Instructions to follow
Before you write out the listing, remove the pictures; everything else stays exactly as it is.
::::
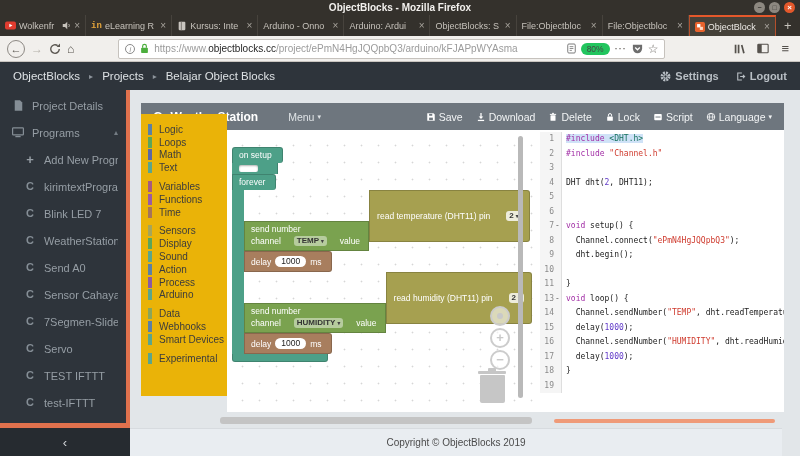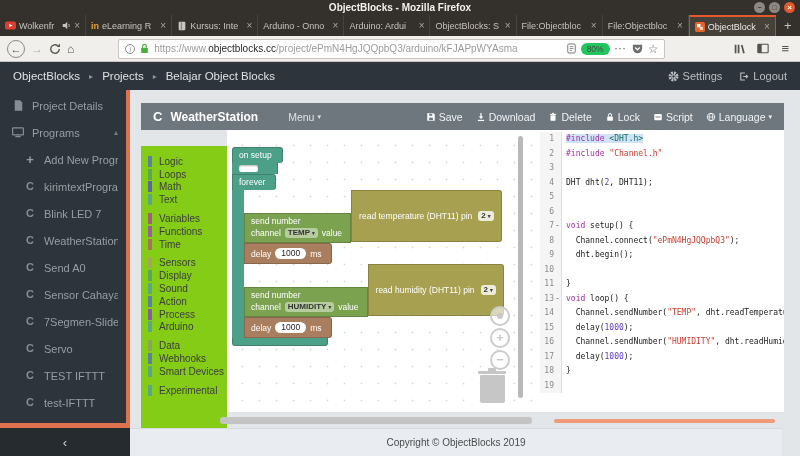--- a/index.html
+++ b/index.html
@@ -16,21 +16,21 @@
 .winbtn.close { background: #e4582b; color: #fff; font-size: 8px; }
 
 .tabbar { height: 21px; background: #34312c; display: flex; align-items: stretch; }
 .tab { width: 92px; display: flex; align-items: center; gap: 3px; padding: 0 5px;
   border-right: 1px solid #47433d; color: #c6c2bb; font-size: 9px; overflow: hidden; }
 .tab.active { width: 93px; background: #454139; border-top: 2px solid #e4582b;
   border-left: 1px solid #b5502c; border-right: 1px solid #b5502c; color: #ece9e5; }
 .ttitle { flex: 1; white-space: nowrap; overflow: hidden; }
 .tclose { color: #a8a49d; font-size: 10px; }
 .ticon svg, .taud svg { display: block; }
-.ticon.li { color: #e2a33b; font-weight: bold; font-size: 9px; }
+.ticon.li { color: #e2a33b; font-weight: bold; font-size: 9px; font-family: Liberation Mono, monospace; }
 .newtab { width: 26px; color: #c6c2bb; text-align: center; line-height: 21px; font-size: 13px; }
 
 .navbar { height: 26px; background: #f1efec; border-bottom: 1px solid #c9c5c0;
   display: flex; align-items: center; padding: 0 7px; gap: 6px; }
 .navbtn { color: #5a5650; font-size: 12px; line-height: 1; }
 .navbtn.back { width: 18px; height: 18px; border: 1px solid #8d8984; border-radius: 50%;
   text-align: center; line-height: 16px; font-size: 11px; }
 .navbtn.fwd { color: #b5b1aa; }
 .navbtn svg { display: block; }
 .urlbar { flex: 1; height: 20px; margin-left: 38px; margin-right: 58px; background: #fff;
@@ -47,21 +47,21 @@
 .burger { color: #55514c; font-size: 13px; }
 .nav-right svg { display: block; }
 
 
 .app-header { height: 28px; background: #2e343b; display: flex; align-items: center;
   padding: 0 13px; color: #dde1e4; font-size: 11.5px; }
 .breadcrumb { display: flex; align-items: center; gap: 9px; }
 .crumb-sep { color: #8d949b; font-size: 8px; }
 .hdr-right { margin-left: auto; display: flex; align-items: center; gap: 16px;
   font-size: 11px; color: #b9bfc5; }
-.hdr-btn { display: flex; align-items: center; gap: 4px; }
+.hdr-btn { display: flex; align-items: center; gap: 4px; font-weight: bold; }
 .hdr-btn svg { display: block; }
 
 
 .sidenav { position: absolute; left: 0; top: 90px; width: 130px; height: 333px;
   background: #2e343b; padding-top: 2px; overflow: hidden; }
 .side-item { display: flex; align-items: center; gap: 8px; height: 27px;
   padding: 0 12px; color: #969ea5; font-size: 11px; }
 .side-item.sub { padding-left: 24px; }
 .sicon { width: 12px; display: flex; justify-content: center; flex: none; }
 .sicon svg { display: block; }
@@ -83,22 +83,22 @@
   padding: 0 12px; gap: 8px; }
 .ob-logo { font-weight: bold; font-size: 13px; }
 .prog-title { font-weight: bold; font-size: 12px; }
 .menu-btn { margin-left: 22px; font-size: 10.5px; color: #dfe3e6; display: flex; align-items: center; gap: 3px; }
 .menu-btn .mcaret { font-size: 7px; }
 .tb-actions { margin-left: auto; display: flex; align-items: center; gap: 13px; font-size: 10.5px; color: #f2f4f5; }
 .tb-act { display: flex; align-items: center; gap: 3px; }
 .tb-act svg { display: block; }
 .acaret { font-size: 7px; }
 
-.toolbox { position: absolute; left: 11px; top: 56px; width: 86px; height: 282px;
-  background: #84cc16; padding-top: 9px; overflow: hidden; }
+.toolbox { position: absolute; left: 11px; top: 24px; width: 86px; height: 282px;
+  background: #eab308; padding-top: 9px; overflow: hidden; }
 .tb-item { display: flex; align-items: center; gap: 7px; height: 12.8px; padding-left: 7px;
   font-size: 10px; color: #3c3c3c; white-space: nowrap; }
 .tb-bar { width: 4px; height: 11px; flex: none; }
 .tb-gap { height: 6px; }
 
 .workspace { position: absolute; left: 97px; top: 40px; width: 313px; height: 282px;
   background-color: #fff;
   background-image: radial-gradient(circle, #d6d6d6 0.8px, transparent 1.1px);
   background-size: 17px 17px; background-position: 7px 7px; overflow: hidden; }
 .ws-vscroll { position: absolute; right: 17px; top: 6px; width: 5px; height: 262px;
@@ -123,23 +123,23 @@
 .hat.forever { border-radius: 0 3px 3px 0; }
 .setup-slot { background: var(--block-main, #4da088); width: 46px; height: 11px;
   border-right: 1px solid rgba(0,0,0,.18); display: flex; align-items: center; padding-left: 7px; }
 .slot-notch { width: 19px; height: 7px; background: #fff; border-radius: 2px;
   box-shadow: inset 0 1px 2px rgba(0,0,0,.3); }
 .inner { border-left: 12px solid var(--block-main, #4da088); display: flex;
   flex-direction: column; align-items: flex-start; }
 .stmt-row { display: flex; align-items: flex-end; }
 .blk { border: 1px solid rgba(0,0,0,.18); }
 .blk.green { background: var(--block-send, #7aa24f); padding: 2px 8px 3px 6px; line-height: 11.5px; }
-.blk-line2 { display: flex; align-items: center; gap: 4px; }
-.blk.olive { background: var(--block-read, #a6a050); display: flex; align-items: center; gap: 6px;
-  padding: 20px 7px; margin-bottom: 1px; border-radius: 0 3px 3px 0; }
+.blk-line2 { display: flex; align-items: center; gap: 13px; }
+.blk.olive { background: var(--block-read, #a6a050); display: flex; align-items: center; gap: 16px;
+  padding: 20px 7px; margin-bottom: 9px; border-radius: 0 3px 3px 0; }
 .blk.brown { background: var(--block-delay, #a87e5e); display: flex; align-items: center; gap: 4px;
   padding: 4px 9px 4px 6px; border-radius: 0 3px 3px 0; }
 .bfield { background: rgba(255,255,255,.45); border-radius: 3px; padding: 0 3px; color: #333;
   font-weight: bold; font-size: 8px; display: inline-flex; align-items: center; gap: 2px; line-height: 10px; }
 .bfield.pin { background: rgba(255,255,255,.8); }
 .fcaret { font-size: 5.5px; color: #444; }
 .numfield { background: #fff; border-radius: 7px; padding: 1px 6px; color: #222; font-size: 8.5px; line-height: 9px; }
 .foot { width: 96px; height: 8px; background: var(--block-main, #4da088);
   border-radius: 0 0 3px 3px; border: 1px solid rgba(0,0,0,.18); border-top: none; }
::::
Exercise result
--- a/index.html
+++ b/index.html
@@ -16,21 +16,21 @@
 .winbtn.close { background: #e4582b; color: #fff; font-size: 8px; }
 
 .tabbar { height: 21px; background: #34312c; display: flex; align-items: stretch; }
 .tab { width: 92px; display: flex; align-items: center; gap: 3px; padding: 0 5px;
   border-right: 1px solid #47433d; color: #c6c2bb; font-size: 9px; overflow: hidden; }
 .tab.active { width: 93px; background: #454139; border-top: 2px solid #e4582b;
   border-left: 1px solid #b5502c; border-right: 1px solid #b5502c; color: #ece9e5; }
 .ttitle { flex: 1; white-space: nowrap; overflow: hidden; }
 .tclose { color: #a8a49d; font-size: 10px; }
 .ticon svg, .taud svg { display: block; }
-.ticon.li { color: #e2a33b; font-weight: bold; font-size: 9px; }
+.ticon.li { color: #e2a33b; font-weight: bold; font-size: 9px; font-family: Liberation Mono, monospace; }
 .newtab { width: 26px; color: #c6c2bb; text-align: center; line-height: 21px; font-size: 13px; }
 
 .navbar { height: 26px; background: #f1efec; border-bottom: 1px solid #c9c5c0;
   display: flex; align-items: center; padding: 0 7px; gap: 6px; }
 .navbtn { color: #5a5650; font-size: 12px; line-height: 1; }
 .navbtn.back { width: 18px; height: 18px; border: 1px solid #8d8984; border-radius: 50%;
   text-align: center; line-height: 16px; font-size: 11px; }
 .navbtn.fwd { color: #b5b1aa; }
 .navbtn svg { display: block; }
 .urlbar { flex: 1; height: 20px; margin-left: 38px; margin-right: 58px; background: #fff;
@@ -47,21 +47,21 @@
 .burger { color: #55514c; font-size: 13px; }
 .nav-right svg { display: block; }
 
 
 .app-header { height: 28px; background: #2e343b; display: flex; align-items: center;
   padding: 0 13px; color: #dde1e4; font-size: 11.5px; }
 .breadcrumb { display: flex; align-items: center; gap: 9px; }
 .crumb-sep { color: #8d949b; font-size: 8px; }
 .hdr-right { margin-left: auto; display: flex; align-items: center; gap: 16px;
   font-size: 11px; color: #b9bfc5; }
-.hdr-btn { display: flex; align-items: center; gap: 4px; }
+.hdr-btn { display: flex; align-items: center; gap: 4px; font-weight: bold; }
 .hdr-btn svg { display: block; }
 
 
 .sidenav { position: absolute; left: 0; top: 90px; width: 130px; height: 333px;
   background: #2e343b; padding-top: 2px; overflow: hidden; }
 .side-item { display: flex; align-items: center; gap: 8px; height: 27px;
   padding: 0 12px; color: #969ea5; font-size: 11px; }
 .side-item.sub { padding-left: 24px; }
 .sicon { width: 12px; display: flex; justify-content: center; flex: none; }
 .sicon svg { display: block; }
@@ -83,22 +83,22 @@
   padding: 0 12px; gap: 8px; }
 .ob-logo { font-weight: bold; font-size: 13px; }
 .prog-title { font-weight: bold; font-size: 12px; }
 .menu-btn { margin-left: 22px; font-size: 10.5px; color: #dfe3e6; display: flex; align-items: center; gap: 3px; }
 .menu-btn .mcaret { font-size: 7px; }
 .tb-actions { margin-left: auto; display: flex; align-items: center; gap: 13px; font-size: 10.5px; color: #f2f4f5; }
 .tb-act { display: flex; align-items: center; gap: 3px; }
 .tb-act svg { display: block; }
 .acaret { font-size: 7px; }
 
-.toolbox { position: absolute; left: 11px; top: 56px; width: 86px; height: 282px;
-  background: #84cc16; padding-top: 9px; overflow: hidden; }
+.toolbox { position: absolute; left: 11px; top: 24px; width: 86px; height: 282px;
+  background: #eab308; padding-top: 9px; overflow: hidden; }
 .tb-item { display: flex; align-items: center; gap: 7px; height: 12.8px; padding-left: 7px;
   font-size: 10px; color: #3c3c3c; white-space: nowrap; }
 .tb-bar { width: 4px; height: 11px; flex: none; }
 .tb-gap { height: 6px; }
 
 .workspace { position: absolute; left: 97px; top: 40px; width: 313px; height: 282px;
   background-color: #fff;
   background-image: radial-gradient(circle, #d6d6d6 0.8px, transparent 1.1px);
   background-size: 17px 17px; background-position: 7px 7px; overflow: hidden; }
 .ws-vscroll { position: absolute; right: 17px; top: 6px; width: 5px; height: 262px;
@@ -123,23 +123,23 @@
 .hat.forever { border-radius: 0 3px 3px 0; }
 .setup-slot { background: var(--block-main, #4da088); width: 46px; height: 11px;
   border-right: 1px solid rgba(0,0,0,.18); display: flex; align-items: center; padding-left: 7px; }
 .slot-notch { width: 19px; height: 7px; background: #fff; border-radius: 2px;
   box-shadow: inset 0 1px 2px rgba(0,0,0,.3); }
 .inner { border-left: 12px solid var(--block-main, #4da088); display: flex;
   flex-direction: column; align-items: flex-start; }
 .stmt-row { display: flex; align-items: flex-end; }
 .blk { border: 1px solid rgba(0,0,0,.18); }
 .blk.green { background: var(--block-send, #7aa24f); padding: 2px 8px 3px 6px; line-height: 11.5px; }
-.blk-line2 { display: flex; align-items: center; gap: 4px; }
-.blk.olive { background: var(--block-read, #a6a050); display: flex; align-items: center; gap: 6px;
-  padding: 20px 7px; margin-bottom: 1px; border-radius: 0 3px 3px 0; }
+.blk-line2 { display: flex; align-items: center; gap: 13px; }
+.blk.olive { background: var(--block-read, #a6a050); display: flex; align-items: center; gap: 16px;
+  padding: 20px 7px; margin-bottom: 9px; border-radius: 0 3px 3px 0; }
 .blk.brown { background: var(--block-delay, #a87e5e); display: flex; align-items: center; gap: 4px;
   padding: 4px 9px 4px 6px; border-radius: 0 3px 3px 0; }
 .bfield { background: rgba(255,255,255,.45); border-radius: 3px; padding: 0 3px; color: #333;
   font-weight: bold; font-size: 8px; display: inline-flex; align-items: center; gap: 2px; line-height: 10px; }
 .bfield.pin { background: rgba(255,255,255,.8); }
 .fcaret { font-size: 5.5px; color: #444; }
 .numfield { background: #fff; border-radius: 7px; padding: 1px 6px; color: #222; font-size: 8.5px; line-height: 9px; }
 .foot { width: 96px; height: 8px; background: var(--block-main, #4da088);
   border-radius: 0 0 3px 3px; border: 1px solid rgba(0,0,0,.18); border-top: none; }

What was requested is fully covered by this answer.